A limitation like that simply makes no sense to me. Everything is a valid char array but I can't place structs on top of one? Oh well, nothing I can do about it. I'll just keep strict aliasing disabled. If we're writing C, it's because we want to do stuff like that without the compiler getting clever about it.

> you should be able to change the type of anonymous memory (for example, what is allocated with malloc) by simply writing into it

Well, in my case, I'm the one writing the malloc and the buffer is the anonymous memory. I remember months ago I scoured the GCC documentation for some kind of builtin that would allow me to mark the memory as such but there was nothing. I did add some malloc attributes to my allocation function just like TFA suggested but apparently its main purpose is to optimize based on aliasing nonsense which I disabled anyway.

At some point you need to get the memory for your pool from somewhere, for example from malloc [1], hence you can safely set the type of the raw memory by writing into it. You can also change that type to some other type, by writing other stuff (so you can reuse the memory). You can also write metadata to it between uses. What you cannot do is having overlapping lifetimes for different types.

Making sure that you respect all the underspecified, obscure, and often contradicting rules is not easy, so if you prefer to disable strict-alias, you have my sympathy. For the most part is useful for high performance numerical code, and less advantageous for typical pointer chasing stuff.

From the practical point of view, the safest way to implement a custom allocator is to make sure that the compiler can't see through it, so separate compilation and no LTO and/or launder your pointers through appropriate inline asm.

[1] but other 'anonymous' sources, like mmap, would also work in practice.

  • > For the most part is useful for high performance numerical code, and less advantageous for typical pointer chasing stuff.

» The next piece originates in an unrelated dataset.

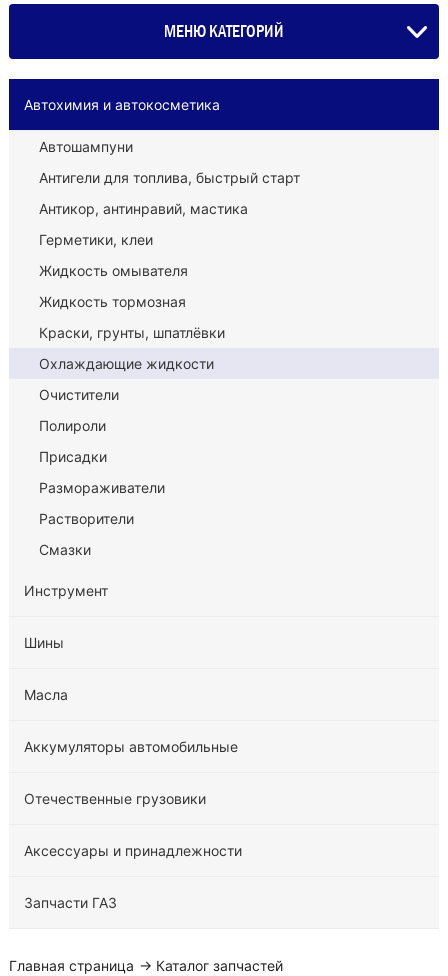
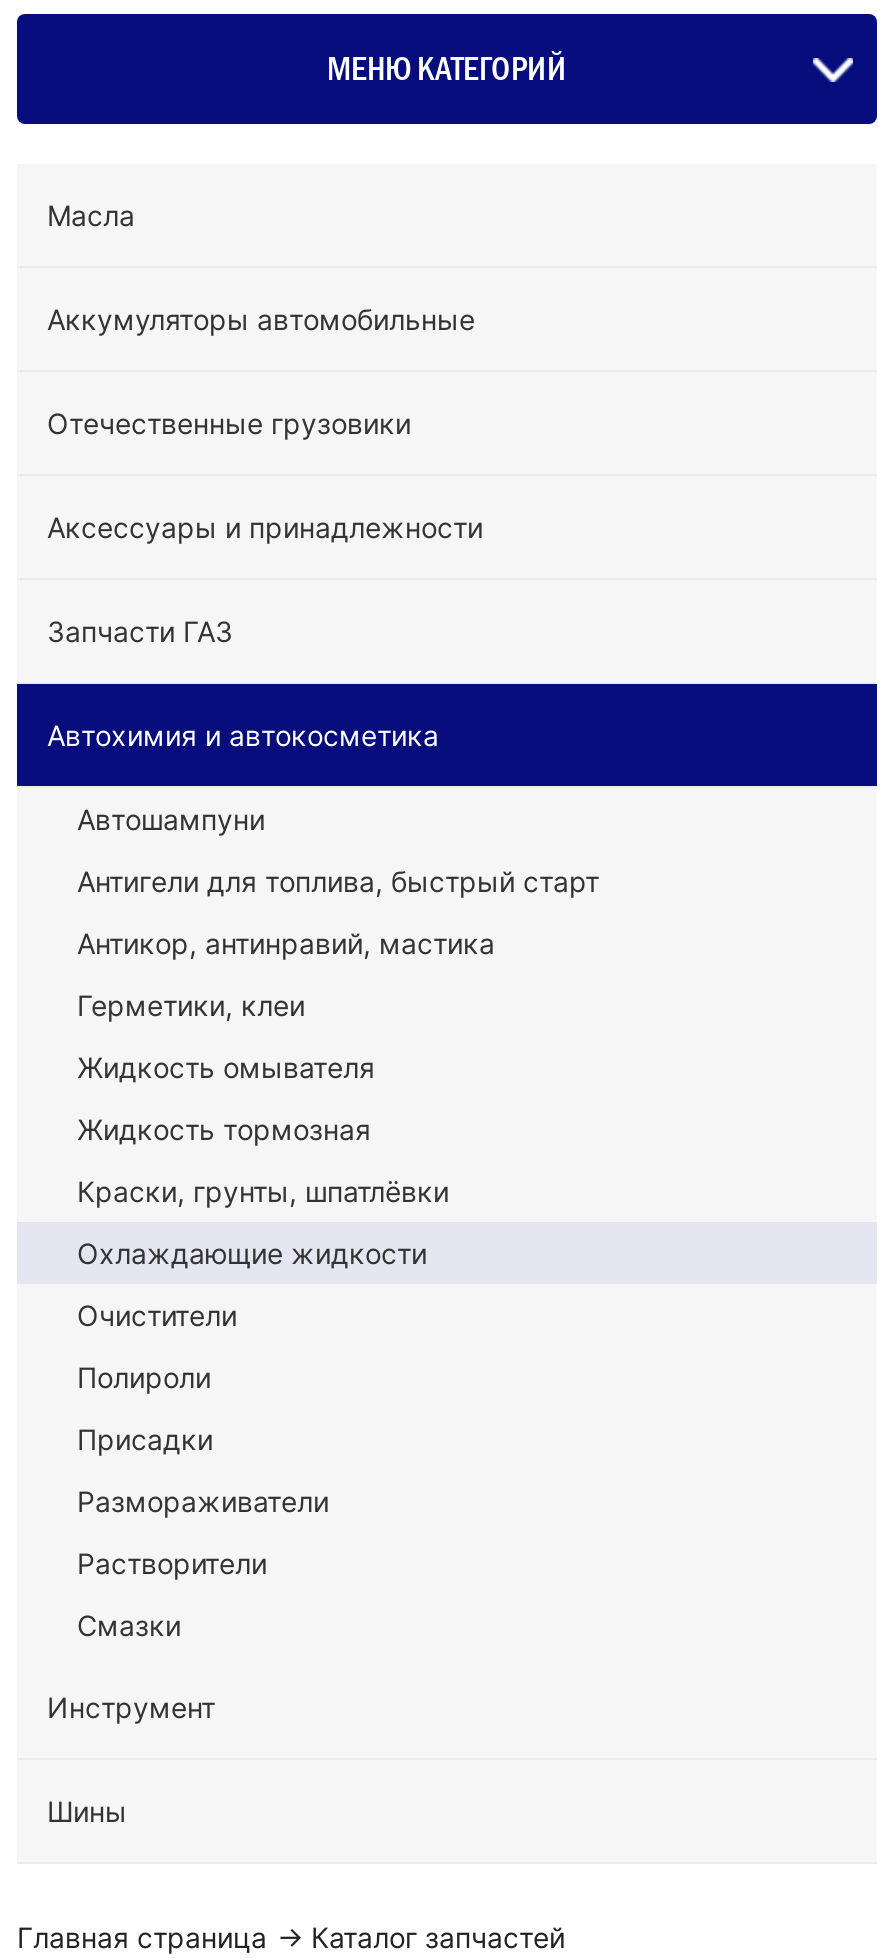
moved down: Автохимия и автокосметика | Автошампуни | Антигели для топлива, быстрый старт | ... | Инструмент | Шины

moved up: Масла | Аккумуляторы автомобильные | Отечественные грузовики | Аксессуары и принадлежности | Запчасти ГАЗ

    Yeah. I've read that the aliasing rules and features like restrict were introduced to C because Fortran had them.

    > the safest way to implement a custom allocator is to make sure that the compiler can't see through it

    Makes sense.

    > launder your pointers through appropriate inline asm

    This is a really neat trick indeed. I learned a lot today.

> Everything is a valid char array but I can't place structs on top of one? Oh well, nothing I can do about it. I'll just keep strict aliasing disabled.

Well, yeah. Strict aliasing is less about the incidental values of memory addresses and more about the actual semantics of what you're doing. Where writing a struct into the middle of a char array makes no sense because you have no guarantee in the type system that the array is properly sized or aligned to contain that struct.

  • The compiler knows the size of statically allocated buffers and can be told about alignments with:

      __attribute__((aligned(N)))
      __builtin_assume_aligned(P, N)
    

    Is this information sufficient for correct code generation?

    • Strict aliasing doesn't allow the compiler to magically decide that someplace you are writing happens to be in a statically allocated buffer. Strict aliasing says you have a pointer of some type and what you do with it has to agree with the type of that pointer.

I feel like there should be a builtin that takes a void* and returns a void* which basically marks the input as aliased by the returned pointer regardless of the TBAA rules.